Kutup Yıldızı Derneğinin aracılığı ile 10. Nijer Seyahat Programına(18-29 Ocak 2011)  sağlık çalışanı olarak gönüllü olmuştum. Bu tarz yardım programlarına daha önce de gönüllü olmuştum ama bu programın  10 günlük  olması iş dolayısıyla da  cazip gelmişti. Programdan bahseden arkadaşa “O kadar uzak yere gidince neden daha fazla kalmıyorsunuz ?”dediğimde ; “Oraya gidince anlayacaksın zaten 10 günden fazla, bağlasan kimse orada kalmaz.”demişti.  Dünyanın en fakir ülkesi Nijer ‘e sağlık çalışanı olarak gitmek için gönüllüydüm. ”Nereye gidiyorsun?“ diye sorduklarında  “Nijer’e…”dedim.”Ne işin var, Nijeryada ?” diyordu insanlar.Belki de yaşadıklarımı size aktarabilmek için gitmişimdir, çoğu insanın adını bile duymadığı bu ülkeye, kim bilir?  Başvurular,  hazırlıklar derken gidiş günü gelmişti bile.

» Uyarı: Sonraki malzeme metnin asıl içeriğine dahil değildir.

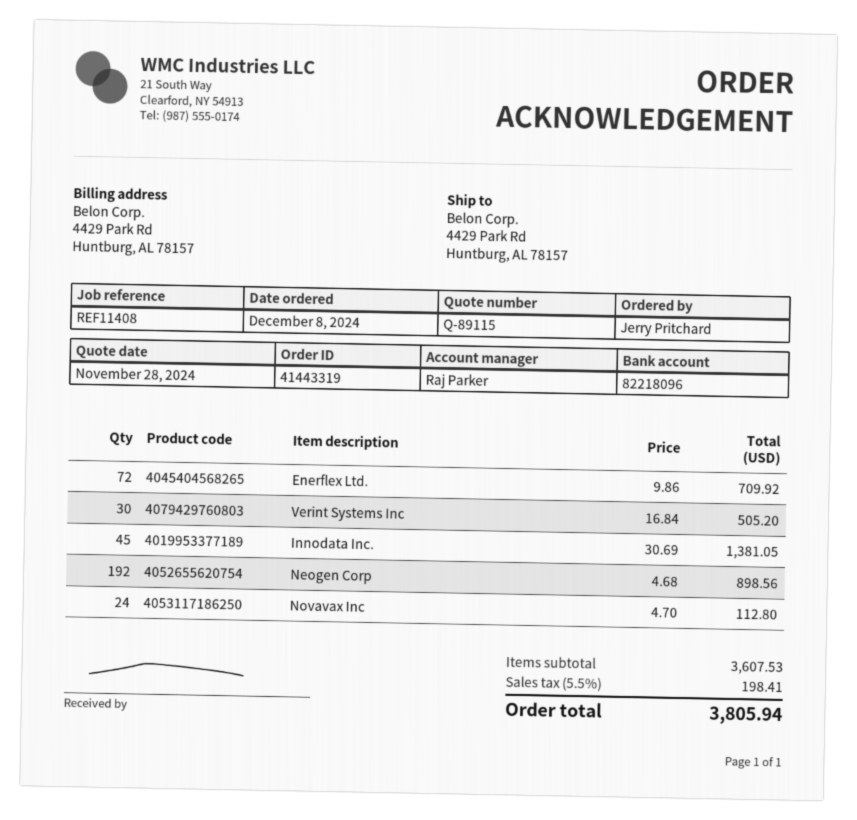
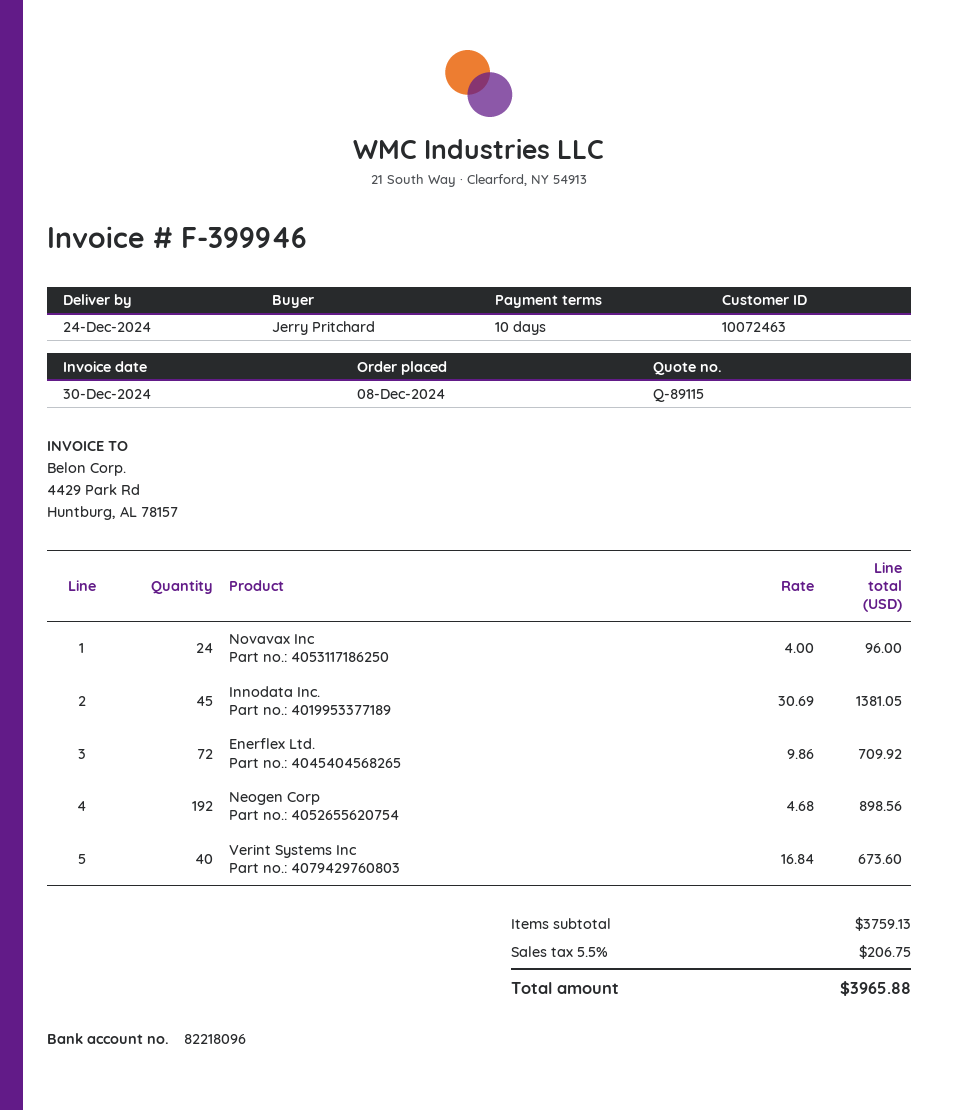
Verint Systems Inc: 30 x 16.84 = 505.20 -> 40 x 16.84 = 673.60
Novavax Inc: 24 x 4.70 = 112.80 -> 24 x 4.00 = 96.00
subtotal: 3607.53 -> 3759.13
tax: 5.5% = 198.41 -> 5.5% = 206.75
total: 3805.94 -> 3965.88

Yaklaşık kırk gönüllü olmuştuk. Değişik  mesleklerden ve Türkiyenin her yerinden rengarenk bir gönül buketi gib. Havaalimanında arkadaşlarla buluştuk, tanıştık. Gönüllülük vazifeleri daha havaalanındayken başladı. Sarıldık yardım malzemelerini taşımaya. Sağlık malzemelerinin tümünü beraberimizde götürdüğümüz için epey yükümüz vardı. Hep bir elden koliler verildi. Bagaj hakkımız malzemeler için kullanılınca hepimiz el bagajlarımızla uçağa yöneldik. Kırkımız da  taşıyacabileceğimiz kadar bagajı  yüklenip uçağa binerken hostesi görmeliydiniz.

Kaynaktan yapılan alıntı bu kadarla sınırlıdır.